== Your goal ==
Please transcribe the data below in full, word for word, without the images.

== Data shown ==
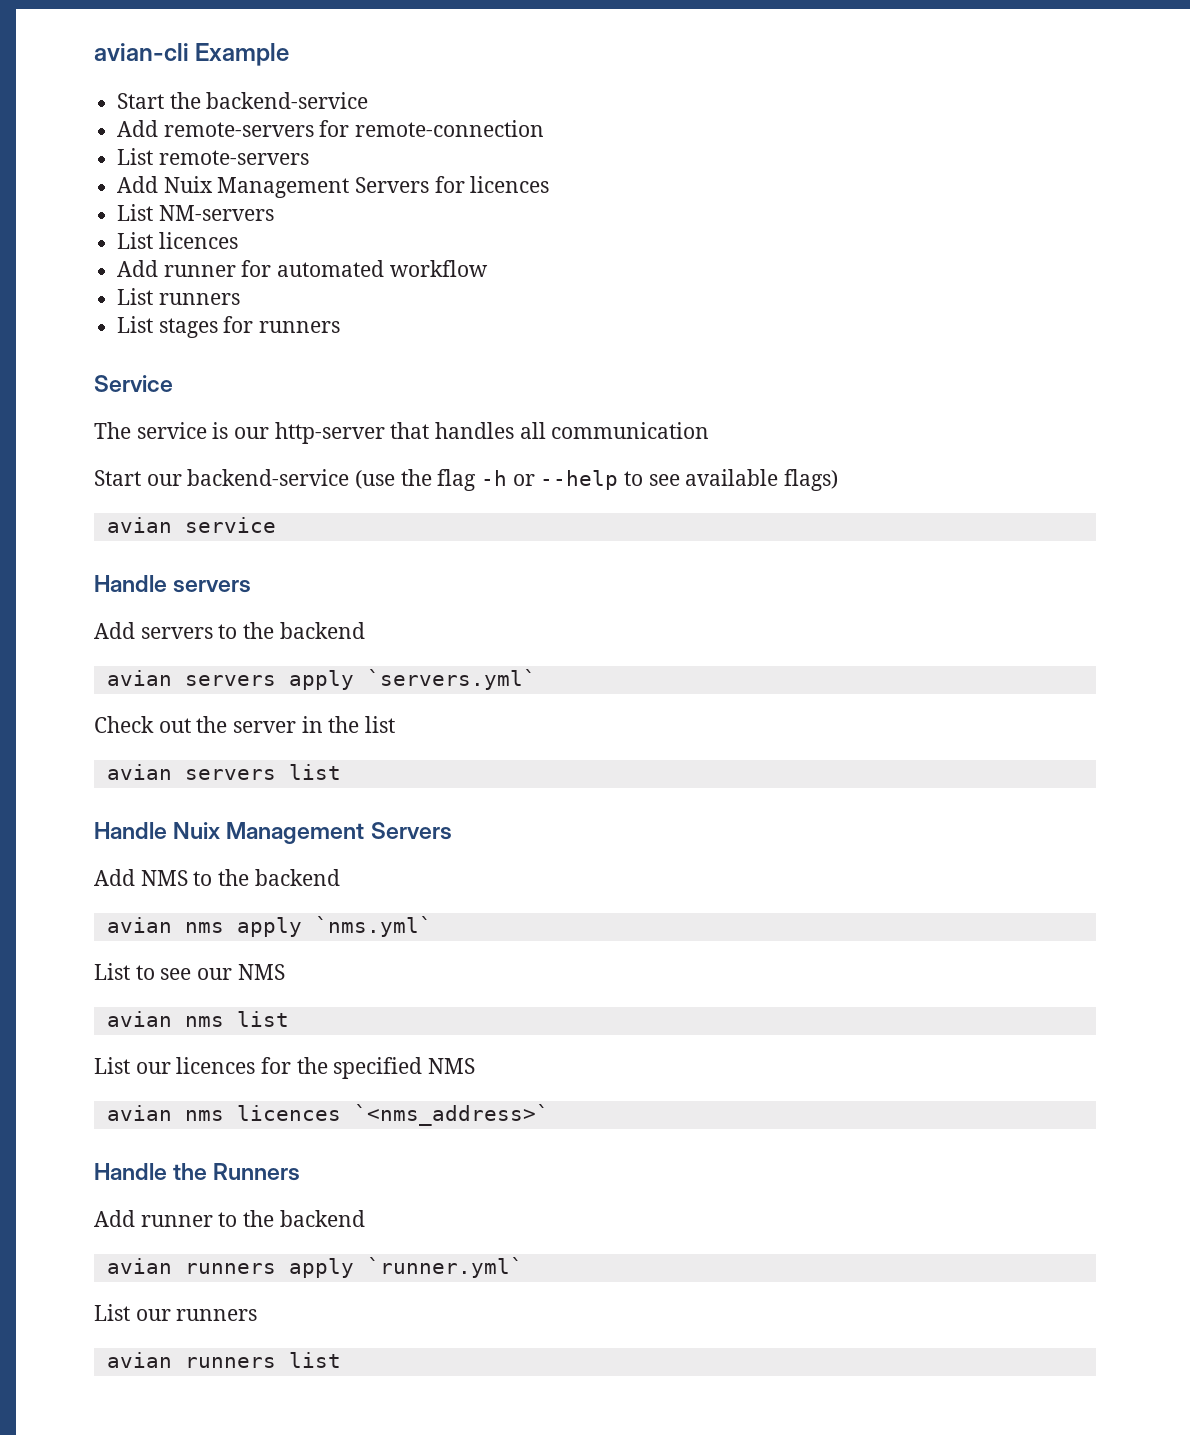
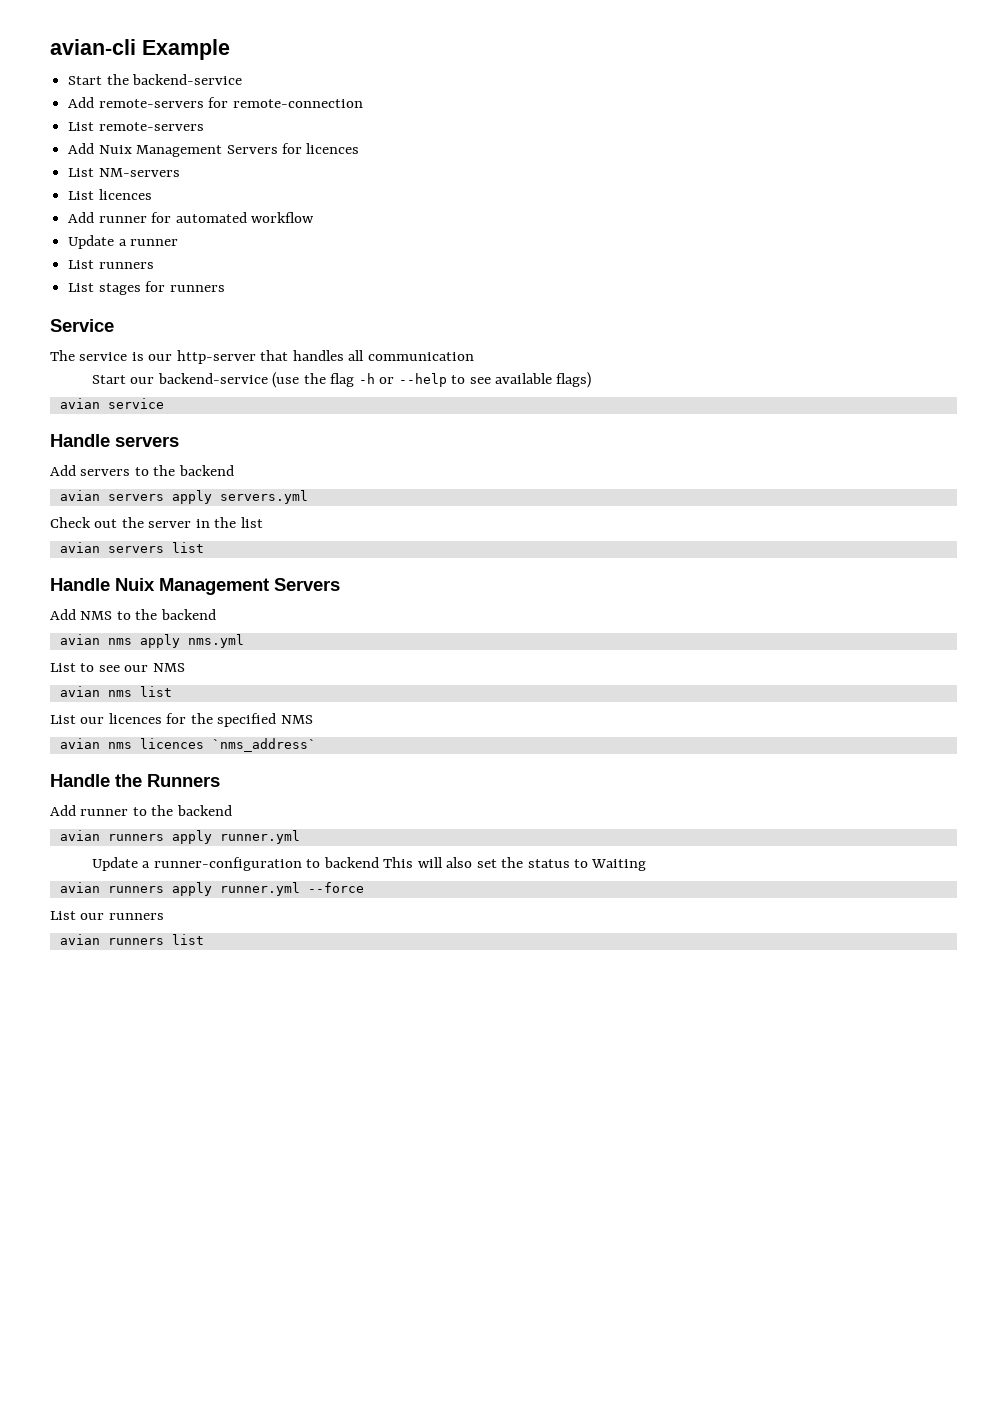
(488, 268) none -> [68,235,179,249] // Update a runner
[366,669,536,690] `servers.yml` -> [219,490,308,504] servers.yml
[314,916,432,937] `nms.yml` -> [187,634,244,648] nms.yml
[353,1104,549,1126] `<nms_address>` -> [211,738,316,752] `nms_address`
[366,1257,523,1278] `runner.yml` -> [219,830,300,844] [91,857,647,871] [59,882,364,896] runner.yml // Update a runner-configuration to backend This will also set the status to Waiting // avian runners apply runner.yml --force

== Response below ==
(488, 268) none -> [68,235,179,249] // Update a runner
[366,669,536,690] `servers.yml` -> [219,490,308,504] servers.yml
[314,916,432,937] `nms.yml` -> [187,634,244,648] nms.yml
[353,1104,549,1126] `<nms_address>` -> [211,738,316,752] `nms_address`
[366,1257,523,1278] `runner.yml` -> [219,830,300,844] [91,857,647,871] [59,882,364,896] runner.yml // Update a runner-configuration to backend This will also set the status to Waiting // avian runners apply runner.yml --force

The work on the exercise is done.